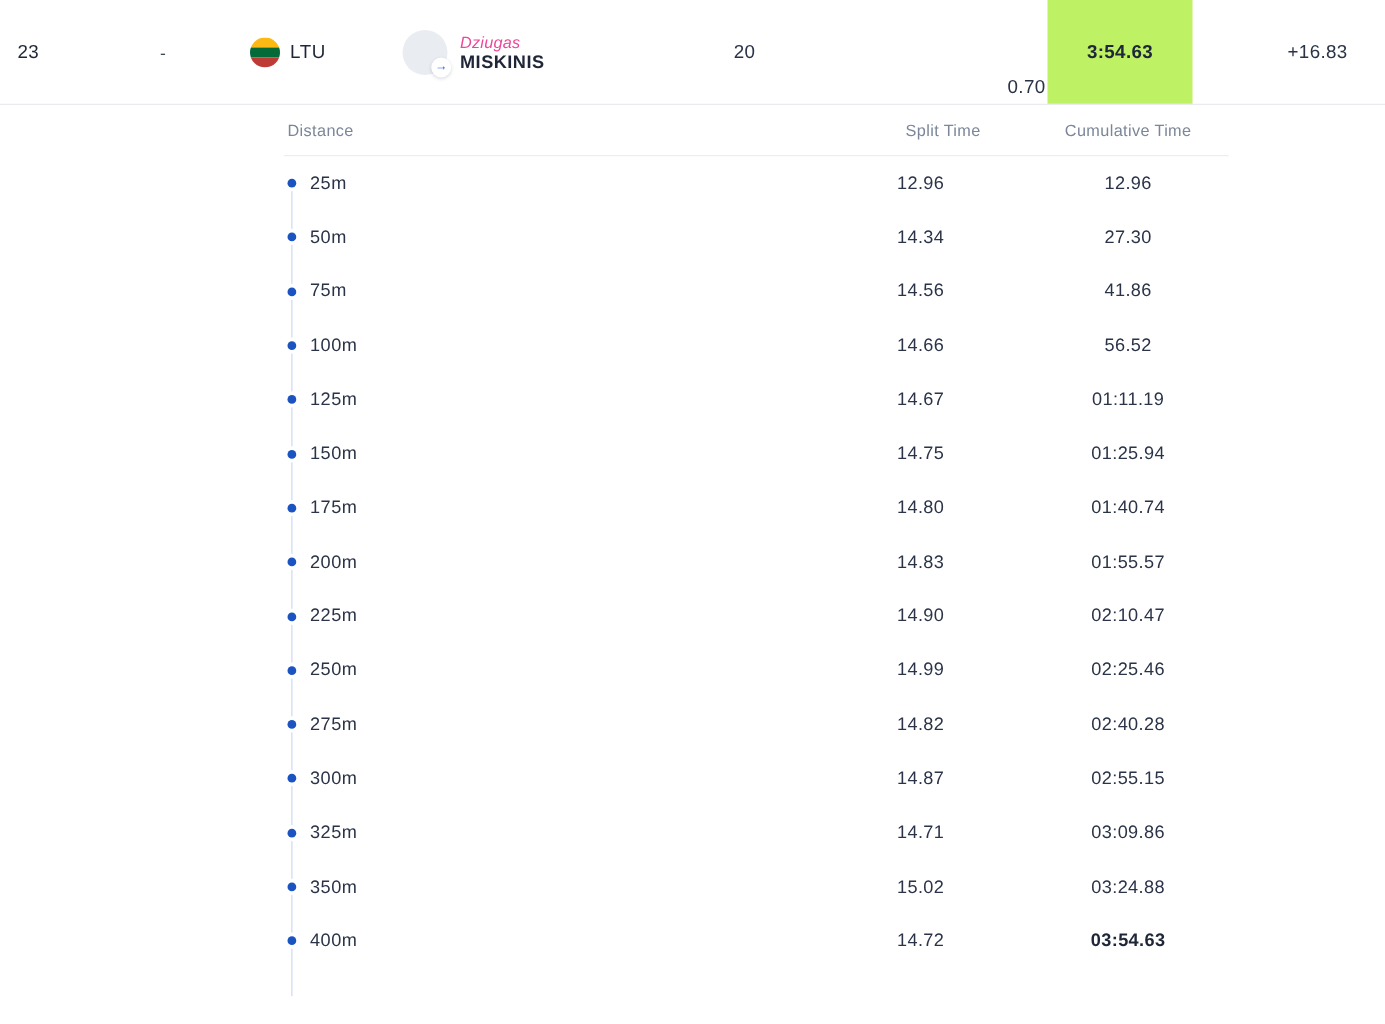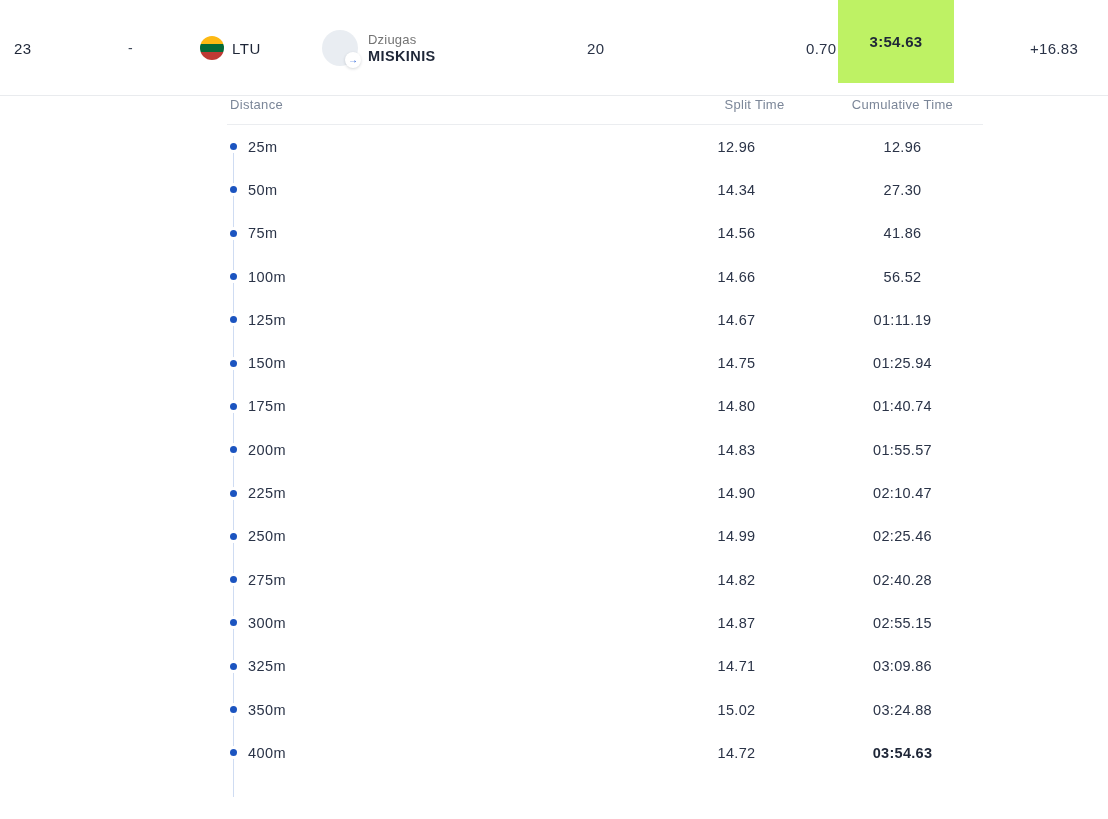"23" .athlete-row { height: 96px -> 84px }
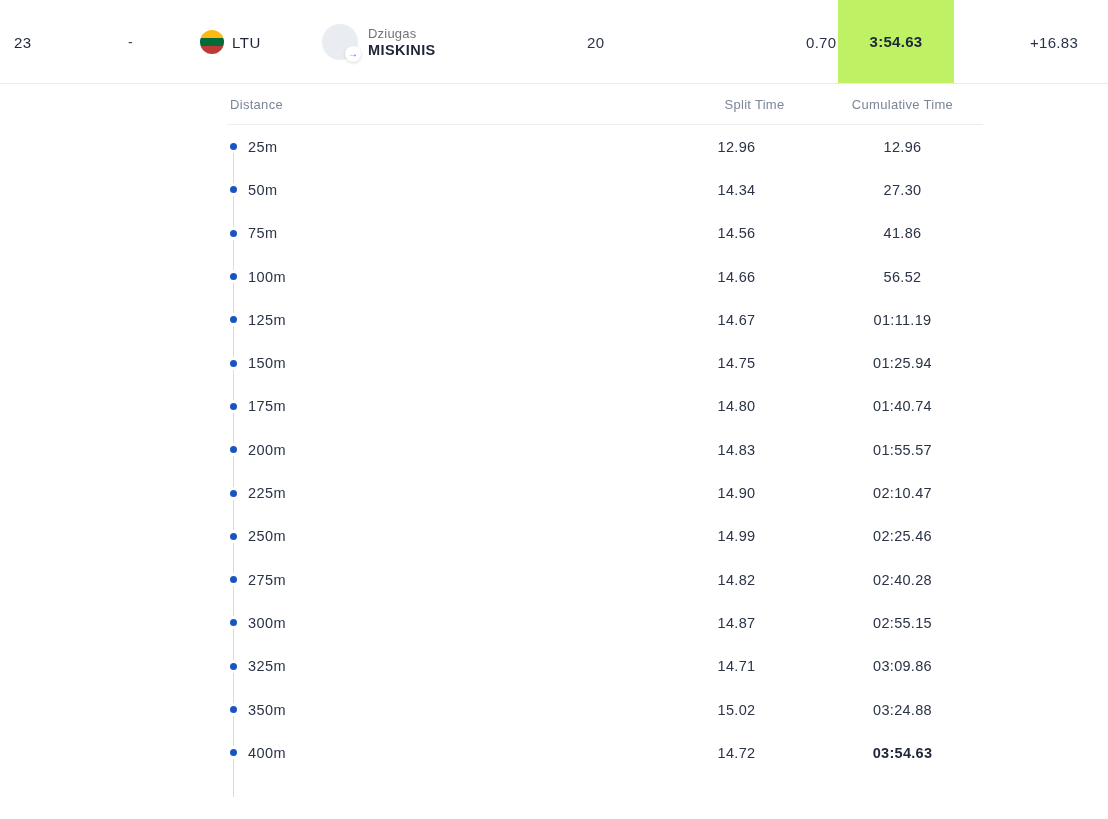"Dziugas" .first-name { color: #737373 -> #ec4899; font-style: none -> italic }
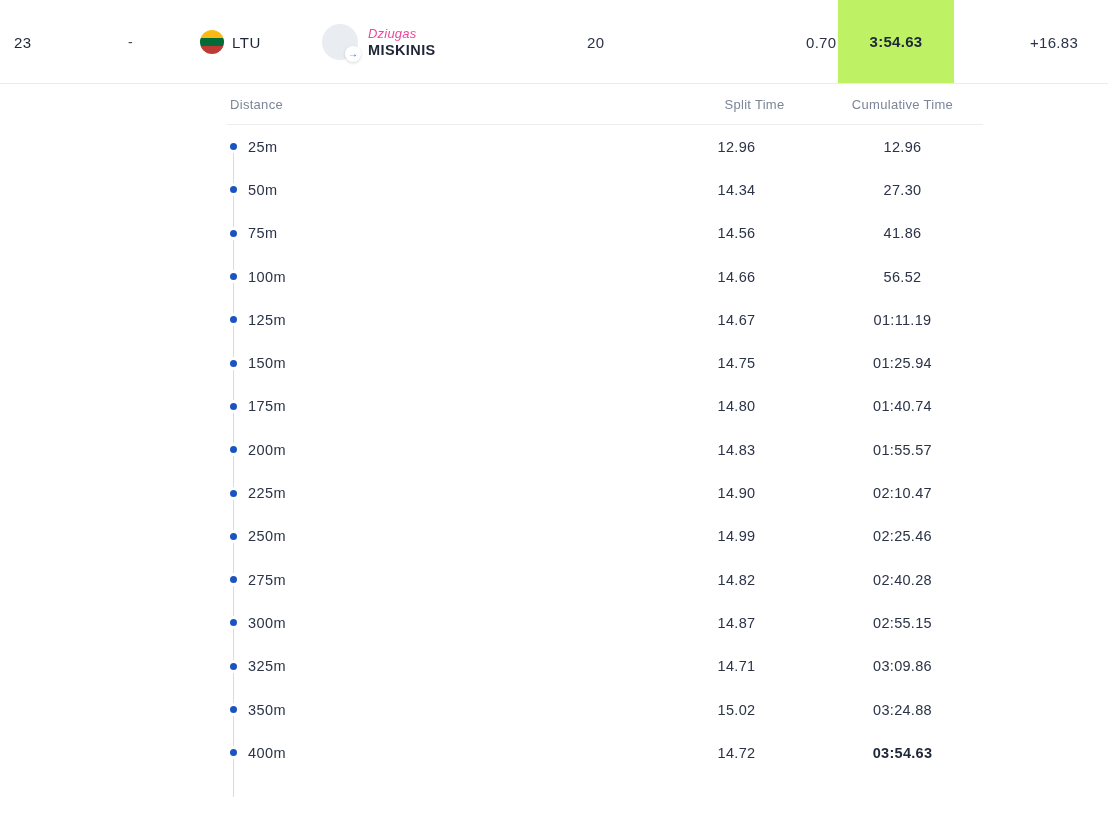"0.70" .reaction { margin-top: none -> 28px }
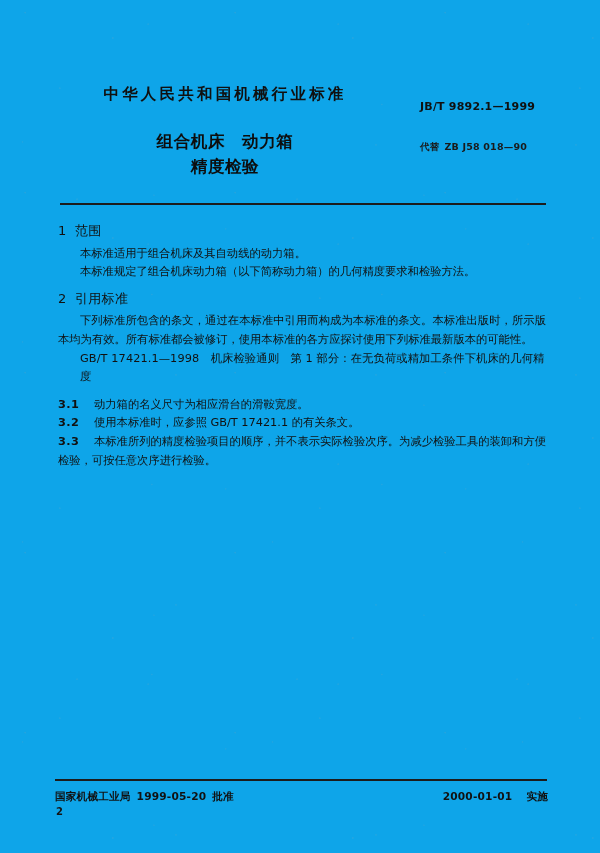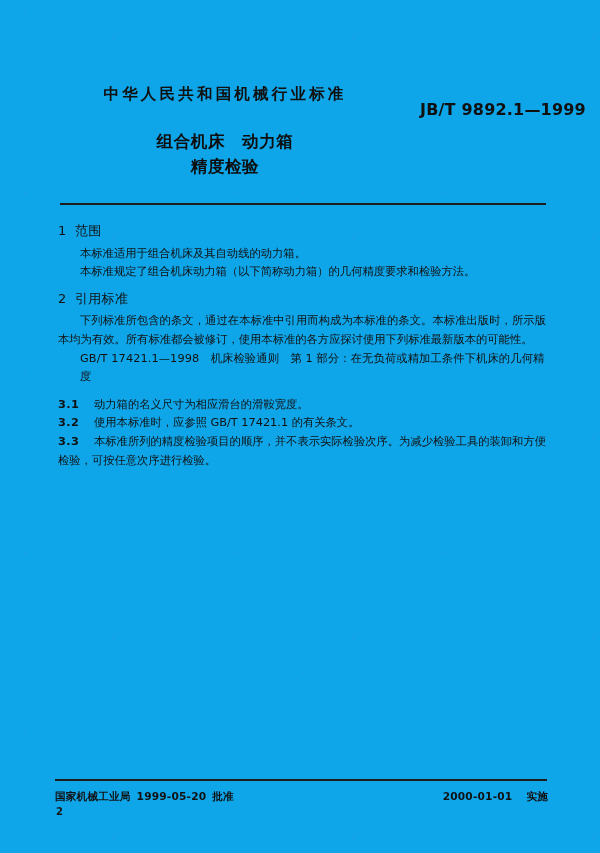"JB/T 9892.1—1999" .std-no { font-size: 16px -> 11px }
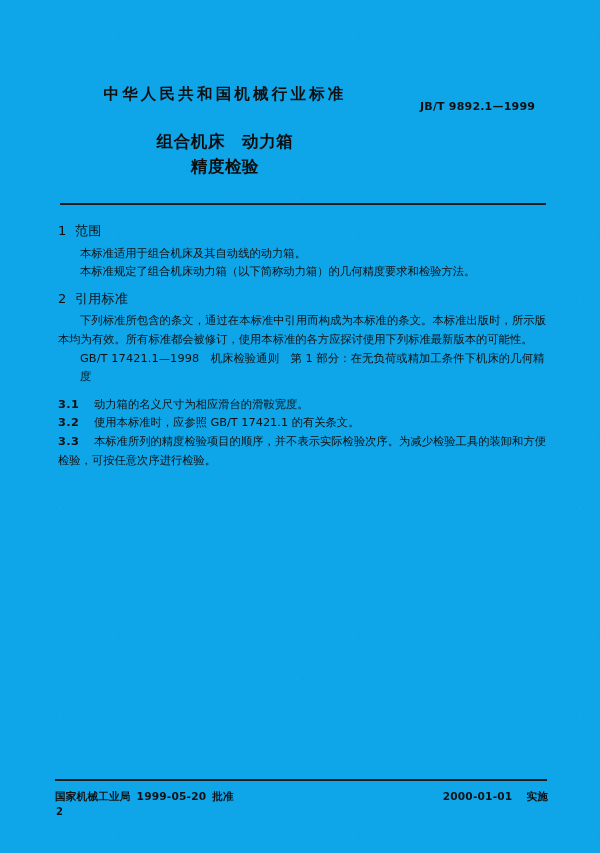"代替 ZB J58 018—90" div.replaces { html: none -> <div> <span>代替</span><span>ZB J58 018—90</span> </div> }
━━━━━━━━━━━━━━━━
Action item:
Your task is to transcribe exactly the lines from the one containing "font-size: 16px ->" through the final line of the entries above, pictures excluded.

Finished exercise:
"JB/T 9892.1—1999" .std-no { font-size: 16px -> 11px }
"代替 ZB J58 018—90" div.replaces { html: none -> <div> <span>代替</span><span>ZB J58 018—90</span> </div> }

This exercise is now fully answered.